SUPPLIED ENTRIES.
★ ★ ★

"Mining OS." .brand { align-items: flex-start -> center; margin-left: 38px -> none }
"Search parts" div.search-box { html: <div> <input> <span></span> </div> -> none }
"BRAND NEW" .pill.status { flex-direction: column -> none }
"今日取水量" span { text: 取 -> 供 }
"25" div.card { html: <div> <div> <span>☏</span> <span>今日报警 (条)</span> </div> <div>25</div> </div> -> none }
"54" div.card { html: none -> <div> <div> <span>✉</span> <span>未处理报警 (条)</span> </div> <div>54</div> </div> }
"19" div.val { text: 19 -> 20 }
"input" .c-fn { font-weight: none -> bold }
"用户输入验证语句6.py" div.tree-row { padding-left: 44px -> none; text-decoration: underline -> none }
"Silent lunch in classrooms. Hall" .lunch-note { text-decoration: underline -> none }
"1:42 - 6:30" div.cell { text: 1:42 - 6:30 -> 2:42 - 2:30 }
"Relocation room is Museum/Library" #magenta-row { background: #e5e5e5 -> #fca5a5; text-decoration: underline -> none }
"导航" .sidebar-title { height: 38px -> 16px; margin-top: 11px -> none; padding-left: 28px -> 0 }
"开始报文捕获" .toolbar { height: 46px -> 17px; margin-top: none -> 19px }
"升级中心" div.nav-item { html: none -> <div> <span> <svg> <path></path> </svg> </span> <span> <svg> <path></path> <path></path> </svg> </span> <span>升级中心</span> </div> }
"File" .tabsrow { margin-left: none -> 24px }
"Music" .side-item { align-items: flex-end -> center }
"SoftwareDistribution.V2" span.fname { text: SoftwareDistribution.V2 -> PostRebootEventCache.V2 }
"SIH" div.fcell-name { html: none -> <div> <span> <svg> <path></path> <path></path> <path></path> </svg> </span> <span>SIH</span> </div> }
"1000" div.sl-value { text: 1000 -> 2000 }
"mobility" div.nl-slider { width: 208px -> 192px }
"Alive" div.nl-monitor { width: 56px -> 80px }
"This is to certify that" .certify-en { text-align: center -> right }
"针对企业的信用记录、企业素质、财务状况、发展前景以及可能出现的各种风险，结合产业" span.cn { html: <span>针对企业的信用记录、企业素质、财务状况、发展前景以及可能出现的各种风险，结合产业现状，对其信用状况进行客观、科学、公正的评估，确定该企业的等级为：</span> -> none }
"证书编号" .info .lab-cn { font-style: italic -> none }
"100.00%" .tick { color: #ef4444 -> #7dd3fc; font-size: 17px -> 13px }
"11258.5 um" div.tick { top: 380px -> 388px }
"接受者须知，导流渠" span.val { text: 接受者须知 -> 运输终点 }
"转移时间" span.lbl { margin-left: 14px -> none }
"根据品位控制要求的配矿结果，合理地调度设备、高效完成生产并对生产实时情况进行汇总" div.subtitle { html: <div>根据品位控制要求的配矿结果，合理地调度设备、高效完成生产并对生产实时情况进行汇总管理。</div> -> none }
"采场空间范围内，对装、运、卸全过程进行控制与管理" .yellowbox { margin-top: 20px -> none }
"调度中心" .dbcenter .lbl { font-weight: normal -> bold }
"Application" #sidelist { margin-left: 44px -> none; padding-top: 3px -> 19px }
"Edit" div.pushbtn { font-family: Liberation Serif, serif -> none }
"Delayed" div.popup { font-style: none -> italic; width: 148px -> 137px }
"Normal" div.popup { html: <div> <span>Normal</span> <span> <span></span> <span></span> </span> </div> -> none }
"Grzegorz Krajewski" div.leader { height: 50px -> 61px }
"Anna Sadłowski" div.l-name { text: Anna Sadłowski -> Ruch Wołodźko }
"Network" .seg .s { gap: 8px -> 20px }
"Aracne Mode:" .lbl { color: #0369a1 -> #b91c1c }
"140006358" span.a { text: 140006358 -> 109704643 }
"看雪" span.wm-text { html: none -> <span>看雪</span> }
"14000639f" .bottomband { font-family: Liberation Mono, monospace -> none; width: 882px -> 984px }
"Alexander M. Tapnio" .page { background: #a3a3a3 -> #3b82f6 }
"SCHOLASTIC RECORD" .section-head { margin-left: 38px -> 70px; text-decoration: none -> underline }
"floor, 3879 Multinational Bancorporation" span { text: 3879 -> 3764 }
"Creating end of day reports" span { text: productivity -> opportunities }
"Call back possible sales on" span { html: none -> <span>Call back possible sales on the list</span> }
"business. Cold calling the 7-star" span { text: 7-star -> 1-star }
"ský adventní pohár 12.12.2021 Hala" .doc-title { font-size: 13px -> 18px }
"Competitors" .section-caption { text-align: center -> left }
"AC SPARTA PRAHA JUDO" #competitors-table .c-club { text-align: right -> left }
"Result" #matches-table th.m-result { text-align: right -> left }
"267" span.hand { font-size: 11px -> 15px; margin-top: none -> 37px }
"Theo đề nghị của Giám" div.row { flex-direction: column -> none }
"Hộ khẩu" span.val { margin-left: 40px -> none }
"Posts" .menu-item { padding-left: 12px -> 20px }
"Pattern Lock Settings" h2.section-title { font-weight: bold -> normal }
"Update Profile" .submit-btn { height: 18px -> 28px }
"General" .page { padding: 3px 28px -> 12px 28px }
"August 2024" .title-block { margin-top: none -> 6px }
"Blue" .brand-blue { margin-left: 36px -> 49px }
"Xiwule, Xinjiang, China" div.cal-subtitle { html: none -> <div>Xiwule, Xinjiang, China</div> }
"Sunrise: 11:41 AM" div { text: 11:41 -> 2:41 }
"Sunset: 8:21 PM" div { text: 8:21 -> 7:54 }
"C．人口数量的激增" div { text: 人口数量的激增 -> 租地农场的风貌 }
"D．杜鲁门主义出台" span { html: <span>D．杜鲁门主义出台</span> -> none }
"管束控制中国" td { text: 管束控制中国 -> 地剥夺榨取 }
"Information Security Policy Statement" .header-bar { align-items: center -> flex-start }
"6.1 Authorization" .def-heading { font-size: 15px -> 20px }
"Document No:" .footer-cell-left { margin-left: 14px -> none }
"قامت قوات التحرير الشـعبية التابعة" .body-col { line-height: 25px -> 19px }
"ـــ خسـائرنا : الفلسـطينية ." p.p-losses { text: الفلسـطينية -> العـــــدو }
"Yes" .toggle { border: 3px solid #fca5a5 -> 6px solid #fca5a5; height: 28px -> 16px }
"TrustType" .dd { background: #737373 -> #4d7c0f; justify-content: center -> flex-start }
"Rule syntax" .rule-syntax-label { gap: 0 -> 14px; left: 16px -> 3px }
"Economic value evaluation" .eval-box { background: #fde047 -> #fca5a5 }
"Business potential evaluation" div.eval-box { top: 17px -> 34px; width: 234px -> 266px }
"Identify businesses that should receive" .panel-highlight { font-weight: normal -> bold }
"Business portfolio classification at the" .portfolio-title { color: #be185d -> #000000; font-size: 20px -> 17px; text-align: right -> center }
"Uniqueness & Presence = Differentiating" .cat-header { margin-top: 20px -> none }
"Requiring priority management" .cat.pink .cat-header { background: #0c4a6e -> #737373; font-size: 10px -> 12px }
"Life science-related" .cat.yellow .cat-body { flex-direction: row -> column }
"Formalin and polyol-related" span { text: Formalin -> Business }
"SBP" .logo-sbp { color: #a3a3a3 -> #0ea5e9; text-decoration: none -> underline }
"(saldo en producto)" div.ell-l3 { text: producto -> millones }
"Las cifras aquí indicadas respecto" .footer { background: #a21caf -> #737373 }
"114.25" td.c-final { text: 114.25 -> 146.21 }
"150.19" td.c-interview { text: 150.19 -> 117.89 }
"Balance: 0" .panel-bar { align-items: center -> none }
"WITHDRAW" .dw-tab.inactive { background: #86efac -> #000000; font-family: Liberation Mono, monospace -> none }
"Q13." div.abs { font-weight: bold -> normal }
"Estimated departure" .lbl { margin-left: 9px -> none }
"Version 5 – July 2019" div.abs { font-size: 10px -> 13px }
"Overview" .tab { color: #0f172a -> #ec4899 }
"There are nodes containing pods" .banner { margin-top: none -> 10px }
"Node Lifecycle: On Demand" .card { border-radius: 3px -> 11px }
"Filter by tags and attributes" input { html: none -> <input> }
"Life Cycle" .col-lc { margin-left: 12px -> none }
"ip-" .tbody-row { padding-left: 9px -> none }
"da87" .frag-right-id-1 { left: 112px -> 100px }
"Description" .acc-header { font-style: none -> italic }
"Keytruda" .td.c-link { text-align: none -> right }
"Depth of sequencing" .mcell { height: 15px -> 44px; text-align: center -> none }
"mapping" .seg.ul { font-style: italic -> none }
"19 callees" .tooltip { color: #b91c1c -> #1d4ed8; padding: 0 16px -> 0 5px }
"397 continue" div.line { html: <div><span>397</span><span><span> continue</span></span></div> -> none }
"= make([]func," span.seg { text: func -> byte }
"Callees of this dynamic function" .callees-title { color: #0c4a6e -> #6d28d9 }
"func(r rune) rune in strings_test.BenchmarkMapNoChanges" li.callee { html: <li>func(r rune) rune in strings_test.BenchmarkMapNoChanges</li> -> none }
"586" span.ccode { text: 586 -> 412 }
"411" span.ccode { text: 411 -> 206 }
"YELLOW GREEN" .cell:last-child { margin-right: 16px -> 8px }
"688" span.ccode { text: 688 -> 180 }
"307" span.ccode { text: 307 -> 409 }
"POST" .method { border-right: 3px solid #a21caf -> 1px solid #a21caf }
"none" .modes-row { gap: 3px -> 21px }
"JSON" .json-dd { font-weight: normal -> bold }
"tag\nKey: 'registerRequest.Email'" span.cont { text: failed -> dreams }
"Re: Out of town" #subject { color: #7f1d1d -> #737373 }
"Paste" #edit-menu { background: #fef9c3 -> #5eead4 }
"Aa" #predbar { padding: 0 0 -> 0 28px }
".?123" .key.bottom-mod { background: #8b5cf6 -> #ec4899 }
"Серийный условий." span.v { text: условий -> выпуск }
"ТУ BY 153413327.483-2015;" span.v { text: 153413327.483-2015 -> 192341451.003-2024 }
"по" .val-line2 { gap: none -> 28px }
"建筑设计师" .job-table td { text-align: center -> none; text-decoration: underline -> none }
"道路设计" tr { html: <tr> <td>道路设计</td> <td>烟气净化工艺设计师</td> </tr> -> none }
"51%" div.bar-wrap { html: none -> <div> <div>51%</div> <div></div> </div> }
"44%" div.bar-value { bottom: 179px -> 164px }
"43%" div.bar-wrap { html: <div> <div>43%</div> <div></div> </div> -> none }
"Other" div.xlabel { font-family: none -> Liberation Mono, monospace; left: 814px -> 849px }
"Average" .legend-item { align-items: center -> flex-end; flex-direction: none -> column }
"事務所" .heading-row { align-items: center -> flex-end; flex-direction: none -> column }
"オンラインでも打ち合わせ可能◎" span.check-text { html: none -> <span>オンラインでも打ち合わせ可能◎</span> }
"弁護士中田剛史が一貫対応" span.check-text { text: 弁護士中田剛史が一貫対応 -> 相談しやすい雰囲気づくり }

★ ★ ★

TASK INSTRUCTIONS.
For the listing above, print only the lines starting at the line containing "padding-left: 12px ->" and ending at the line containing "font-size: 15px ->", exactly, both included.

REPLY.
"Posts" .menu-item { padding-left: 12px -> 20px }
"Pattern Lock Settings" h2.section-title { font-weight: bold -> normal }
"Update Profile" .submit-btn { height: 18px -> 28px }
"General" .page { padding: 3px 28px -> 12px 28px }
"August 2024" .title-block { margin-top: none -> 6px }
"Blue" .brand-blue { margin-left: 36px -> 49px }
"Xiwule, Xinjiang, China" div.cal-subtitle { html: none -> <div>Xiwule, Xinjiang, China</div> }
"Sunrise: 11:41 AM" div { text: 11:41 -> 2:41 }
"Sunset: 8:21 PM" div { text: 8:21 -> 7:54 }
"C．人口数量的激增" div { text: 人口数量的激增 -> 租地农场的风貌 }
"D．杜鲁门主义出台" span { html: <span>D．杜鲁门主义出台</span> -> none }
"管束控制中国" td { text: 管束控制中国 -> 地剥夺榨取 }
"Information Security Policy Statement" .header-bar { align-items: center -> flex-start }
"6.1 Authorization" .def-heading { font-size: 15px -> 20px }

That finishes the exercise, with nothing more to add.